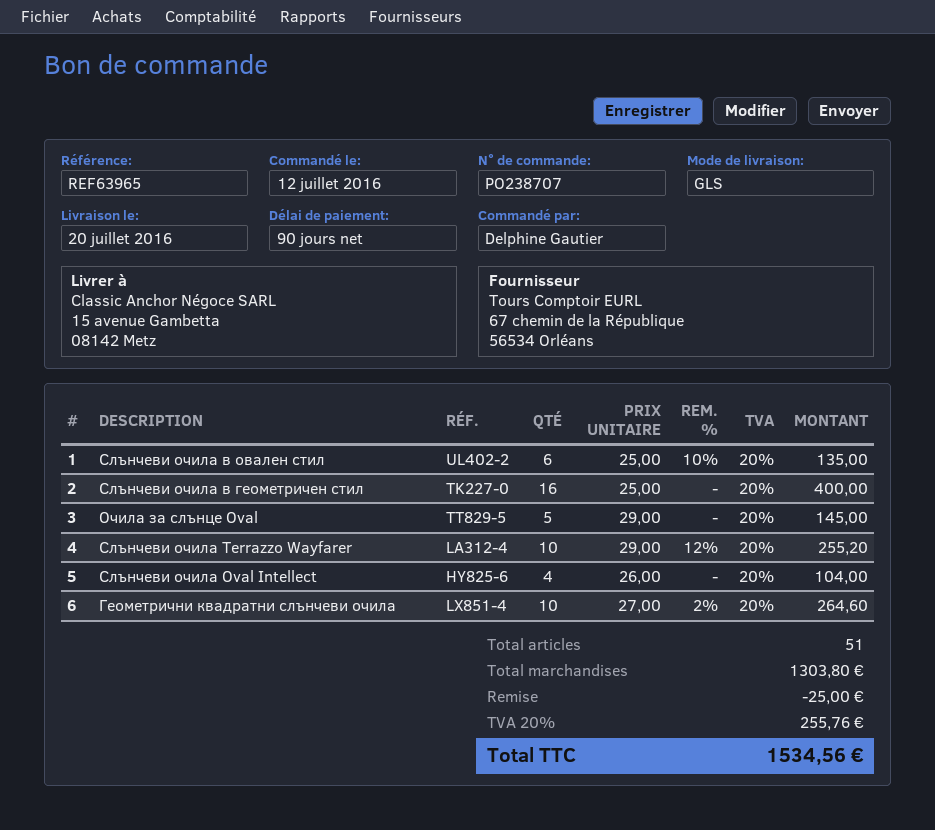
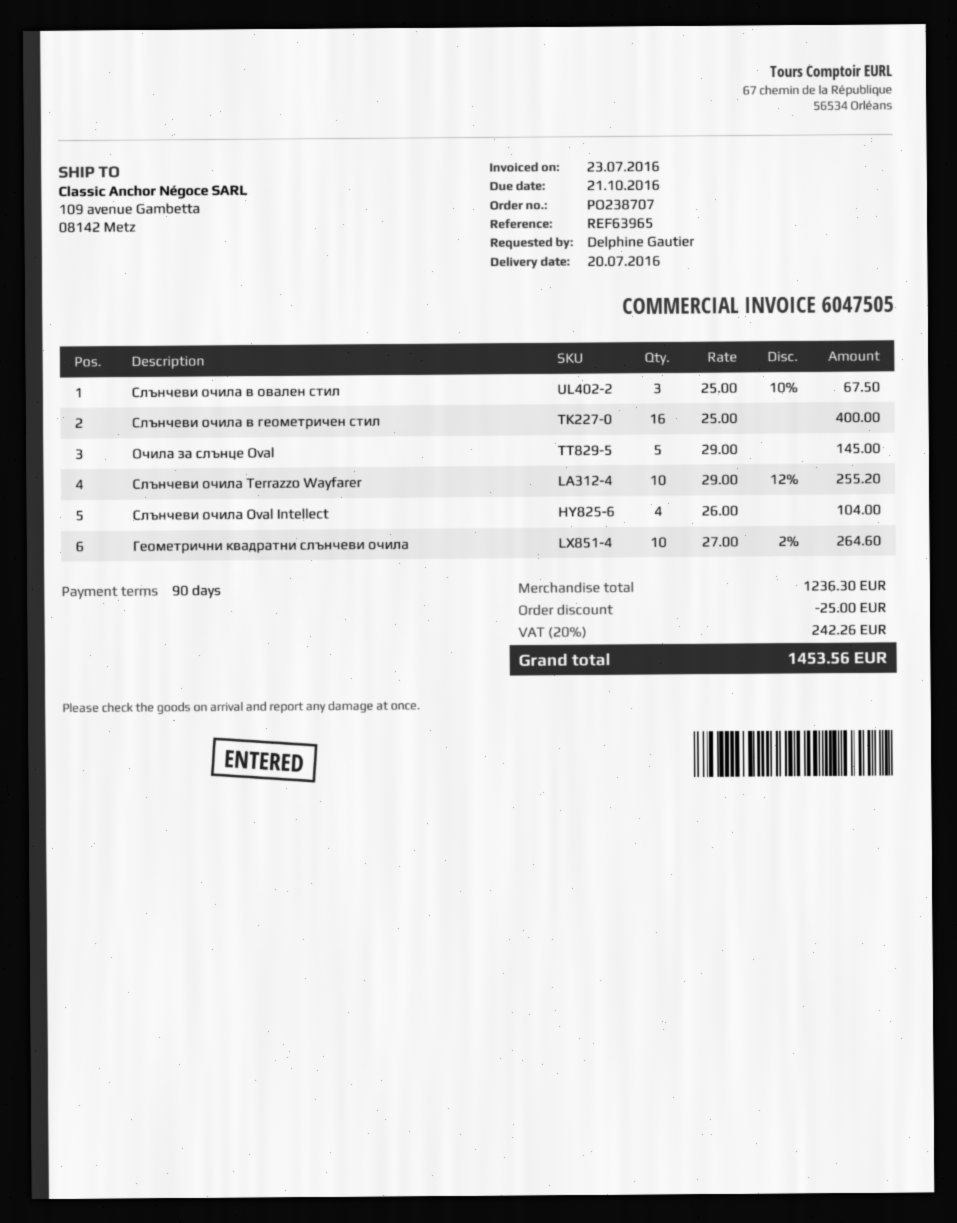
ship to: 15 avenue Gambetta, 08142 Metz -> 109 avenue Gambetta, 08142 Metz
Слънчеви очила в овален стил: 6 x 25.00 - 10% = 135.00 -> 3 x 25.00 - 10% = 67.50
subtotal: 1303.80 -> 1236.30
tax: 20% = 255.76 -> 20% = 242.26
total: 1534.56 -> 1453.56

* [Work task] When you restate the listing, keep every word as it is and drop the pictures.

* [Solution for this task]
ship to: 15 avenue Gambetta, 08142 Metz -> 109 avenue Gambetta, 08142 Metz
Слънчеви очила в овален стил: 6 x 25.00 - 10% = 135.00 -> 3 x 25.00 - 10% = 67.50
subtotal: 1303.80 -> 1236.30
tax: 20% = 255.76 -> 20% = 242.26
total: 1534.56 -> 1453.56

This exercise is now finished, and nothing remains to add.